The Austrian School has a unique approach to economics. While all the other schools perceive economics as being an empirical subject – in which hypotheses are created from observations, data and statistics, and tested using predictions – the Austrian School perceives economics as an axiomatic-deductive subject, similar to mathematics. Austrian economists reason with logic rather than through use of the “scientific method”, which they criticize as being inappropriate for the science of economics.

All Austrian economic laws and principles are logically derived from a single axiom: that humans act. That is, humans behave purposefully, using means to try to achieve chosen ends; rearranging their environment to a more satisfactory condition to try to remove “felt uneasiness”.

Basic economic principles – such as the law of association (aka the law of comparative advantage), the law of marginal utility, and the law of diminishing returns – can be derived from the action axiom using logic. 

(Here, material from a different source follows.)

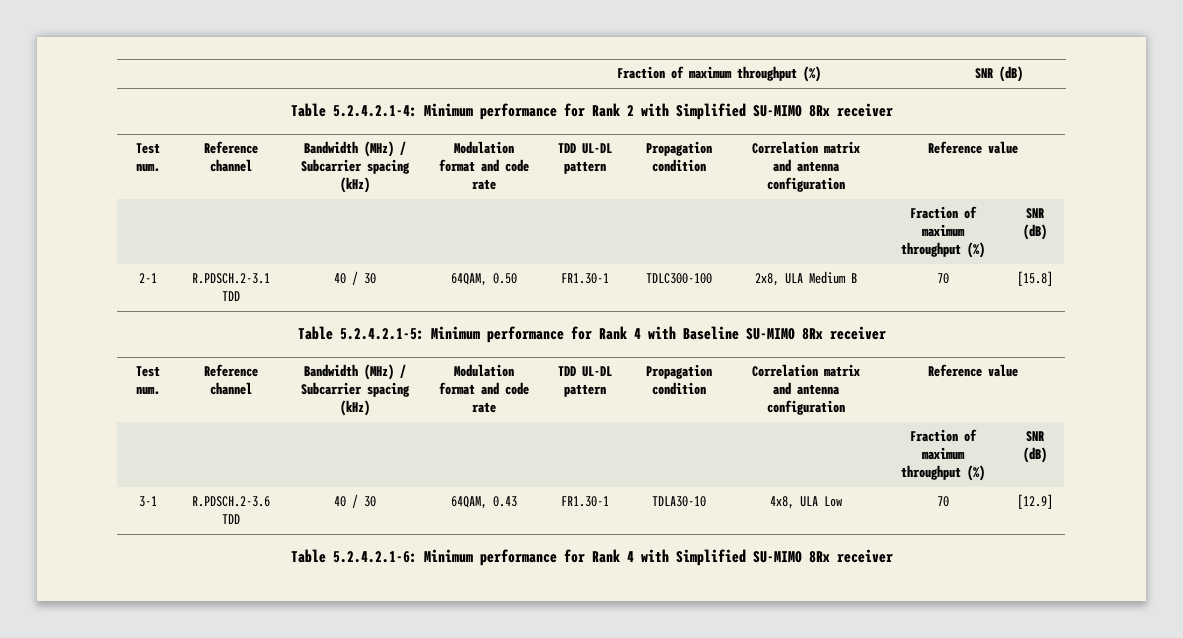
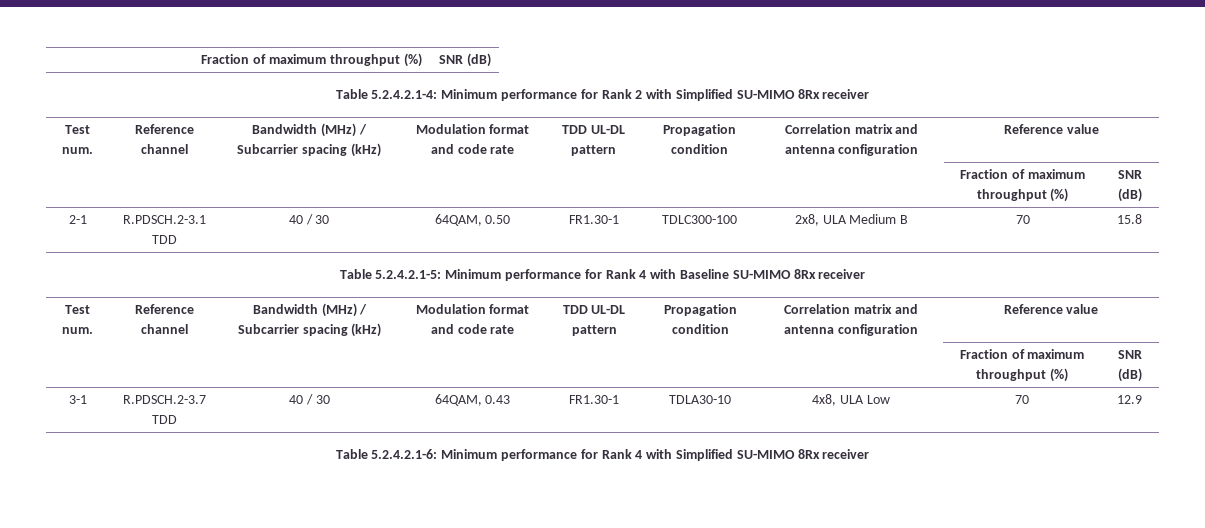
- 2-1 | R.PDSCH.2-3.1 TDD | 40 / 30 | 64QAM, 0.50 | FR1.30-1 | TDLC300-100 | 2x8, ULA Medium B | 70 | [15.8]
+ 2-1 | R.PDSCH.2-3.1 TDD | 40 / 30 | 64QAM, 0.50 | FR1.30-1 | TDLC300-100 | 2x8, ULA Medium B | 70 | 15.8
- 3-1 | R.PDSCH.2-3.6 TDD | 40 / 30 | 64QAM, 0.43 | FR1.30-1 | TDLA30-10 | 4x8, ULA Low | 70 | [12.9]
+ 3-1 | R.PDSCH.2-3.7 TDD | 40 / 30 | 64QAM, 0.43 | FR1.30-1 | TDLA30-10 | 4x8, ULA Low | 70 | 12.9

By understanding the laws of human action, we can understand how the market process works. The market process is coordinated by profits, and operates through entrepreneurs being free to seek profits. This is the so-called ‘invisible hand’ which guides the actions of humans and results in a complex structure of production that maximises prosperity. Due to the market process, no central planner is needed for society to function or for prosperity to be generated. No state is needed.

In fact, Austrian economics shows that all government actions – the very existence of government itself – must lower the level of prosperity in society. All government actions waste resources, because when a government involves itself, it disrupts the market process which maximises prosperity. Governments can only redistribute and destroy wealth; they cannot add to it.

Austrian economics is “value-free”. It does not assume any particular ideology. It merely demonstrates the effects of different ideologies, policies and actions. If the economist adopts prosperity as his goal, he must advocate free markets. If the economist favors poverty, at least for some individuals, he must endorse some from of government interventionism. This is the lesson of Austrian economics.

The ultimate form of government interventionism is pure socialism: a monopoly run by the government. This arrangement will lead to impoverishment. The major problem with monopoly, from an economic perspective, is an ability to calculate. The monopolist cannot rationally allocate resources, since that requires prices that have been formed in a free market. Supply and demand are thus critically severed, and there is vast wastage of resources.

A government monopoly, unlike a free market firm, does not go out of business when it fails to satisfy consumer desires efficiently. It endures, and may even receive more of the proceeds of taxation. Incentives are chronically skewed. Corruption is endemic. The structure of production is geared not towards satisfying consumers, but towards enriching the monopolist at the expense of consumers. A monopoly is a system of coercive wealth redistribution.

The two alternatives – free markets or monopolies – are central to any political discussion. Should any given industry be run by a monopoly or by free market firms? The question is always the same. Austrian economics shows us that, whatever the industry, a free market will best satisfy consumers.

A market that is subject to regulations, but not entirely socialized, is a middle-of-the-road policy. The number, nature and scope of the regulations in an industry determine the extent of cartelization in that industry. A cartel is a set of firms that has been given a monopoly privilege in a given industry. All regulations have the effect of cartelizing industries; benefiting existing producers at the expense of potential new competitors, and protecting large firms at the expense of smaller firms.  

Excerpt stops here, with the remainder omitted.